Summary¶
In my last article, I worked diligently to resolve all the tests that I had marked as disabled in the previous week. After cleaning up those issues, I finished cleaning up the remaining List Block issues before getting back up to speed on Block Quote issues.
Introduction¶
After a week of digging deep to resolve the disabled tests, I checked the issues list. With only a handful of items left in the List Blocks section, I figured it was a good time to make a push to finish with the List Blocks and start with the Block Quotes.
Knowing that I was about to do that transition made me happy and filled me with dread at the same time. It made me happy as I was more aware of how close I was getting to the end of the first phase of the project. It also filled me with a sense of dread because I had not done any serious work with Block Quotes in a while. As such, I am not sure if the effort to get the Block Quotes to the same level as List Blocks will be the same. I hope it is significantly less, but we will see.
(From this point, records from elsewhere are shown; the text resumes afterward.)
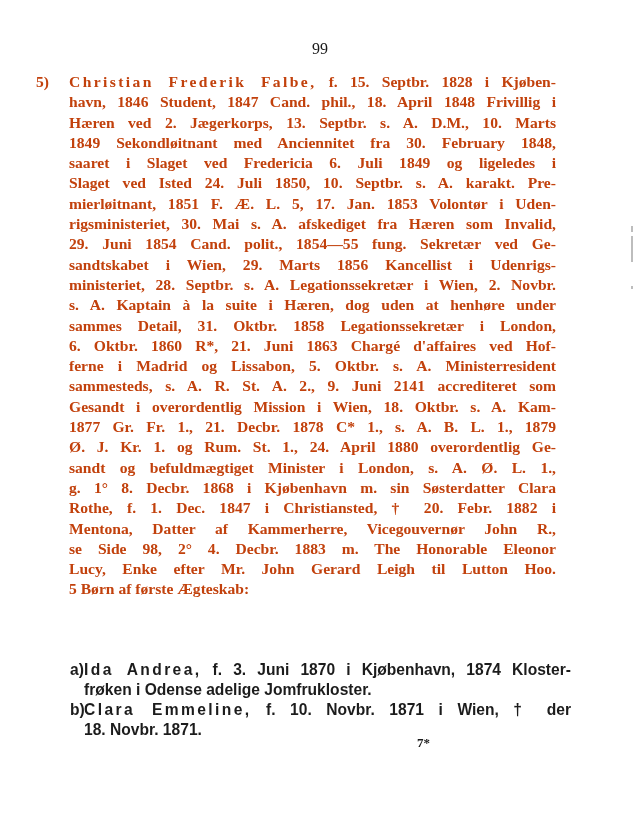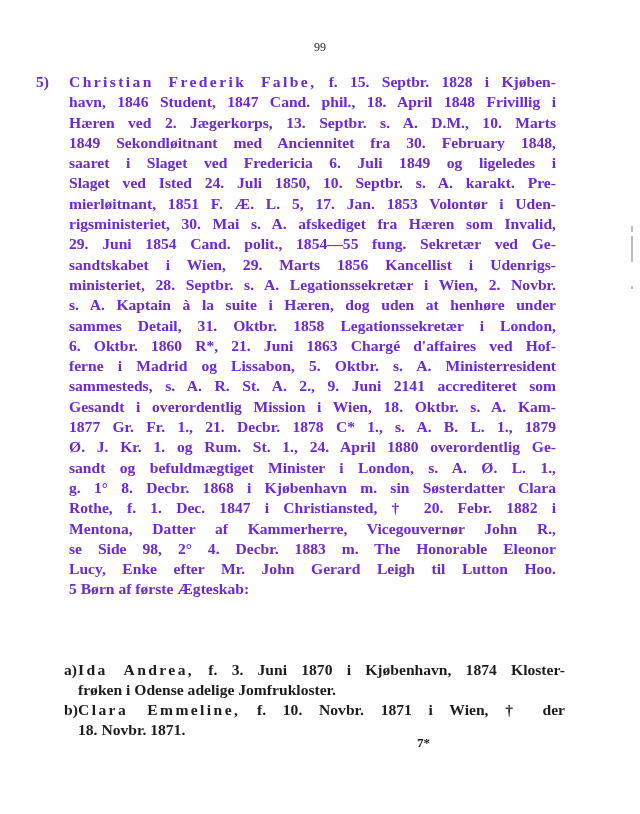"99" .page-number { font-size: 12px -> 16px }
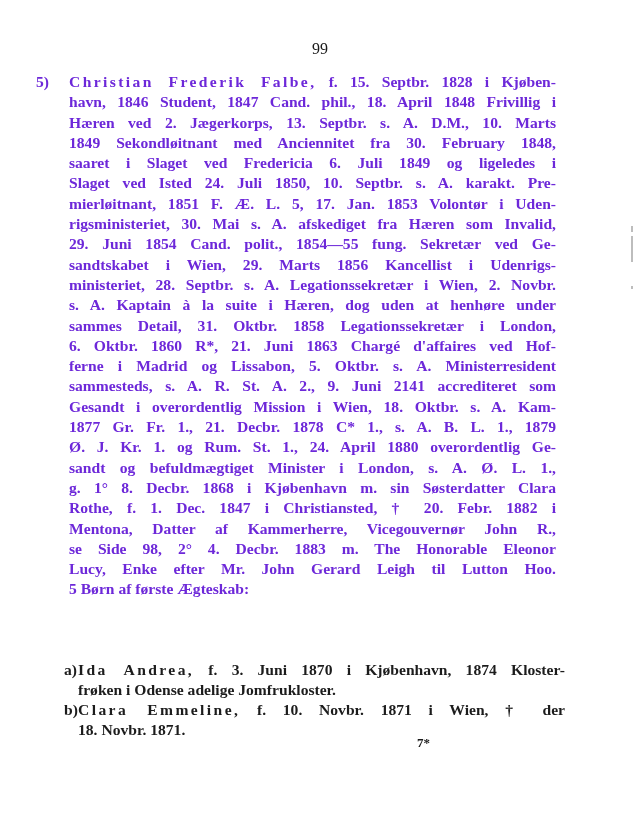"5) Christian Frederik Falbe, f." .entry { color: #6d28d9 -> #c2410c }
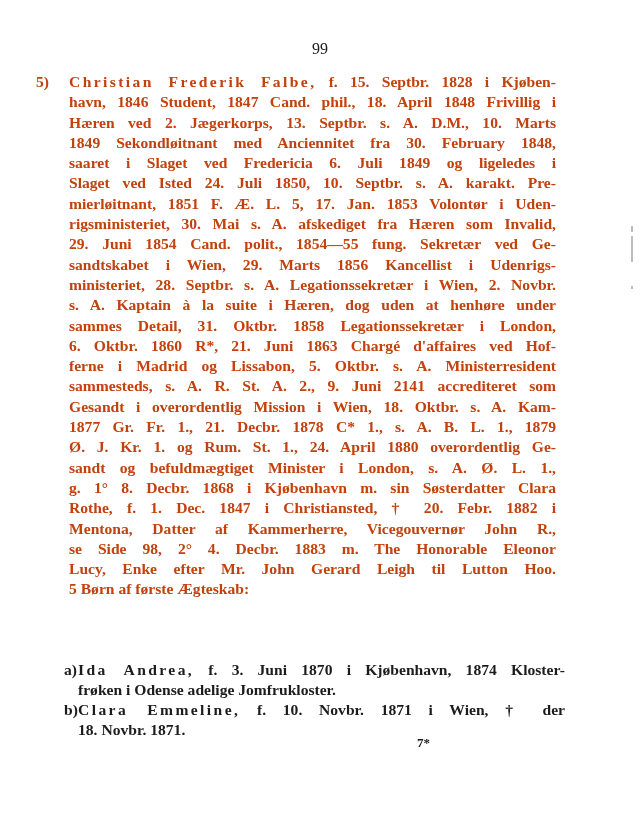"a)Ida Andrea, f. 3. Juni" .sub-entry { font-family: Liberation Serif, serif -> Liberation Sans, sans-serif; left: 78px -> 84px }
If I think about it, I believe that sense of dread is from not knowing how long it will take to address any issues that arise. I do know, that unless I finish up the List Blocks and start the Block Quotes, that feeling will be stuck at dread. So, time to buckle down and get stuff done!
What Is the Audience for This Article?¶
While detailed more eloquently in this article, my goal for this technical article is to focus on the reasoning behind my solutions, rather that the solutions themselves. For a full record of the solutions presented in this article, please go to this project’s GitHub repository and consult the commits between 10 Dec 2020 and 13 Dec 2020.
Closing Out List Blocks¶
Having finished cleaning up the disabled scenario tests, there were a few items on the issues list that I needed to get out of the way. While not high-profile items, those items were standing between myself and a list with no list block related items on it. That was motivation enough to put these items at the top of my list.
Adding Variations of Existing Patterns¶
During the previous three weeks, I had taken the Series M scenario tests and filled them out a lot. As I filled them out, I did find parsing and transformation issues, all which got fixed. But in creating that series, I needed to take some alternate path to properly exercise the specific patterns that I was trying to make sure were covered by the tests. In doing so, I often veered away from the correct variation to faithfully create the right pattern in the group of scenario tests that I was working on.
Confused? Hopefully, a concrete example will explain. I started going through the
tests in each group, starting with Fenced Code Blocks and the scenario test function
test_paragraph_series_m_ol_nl_fb
:
1.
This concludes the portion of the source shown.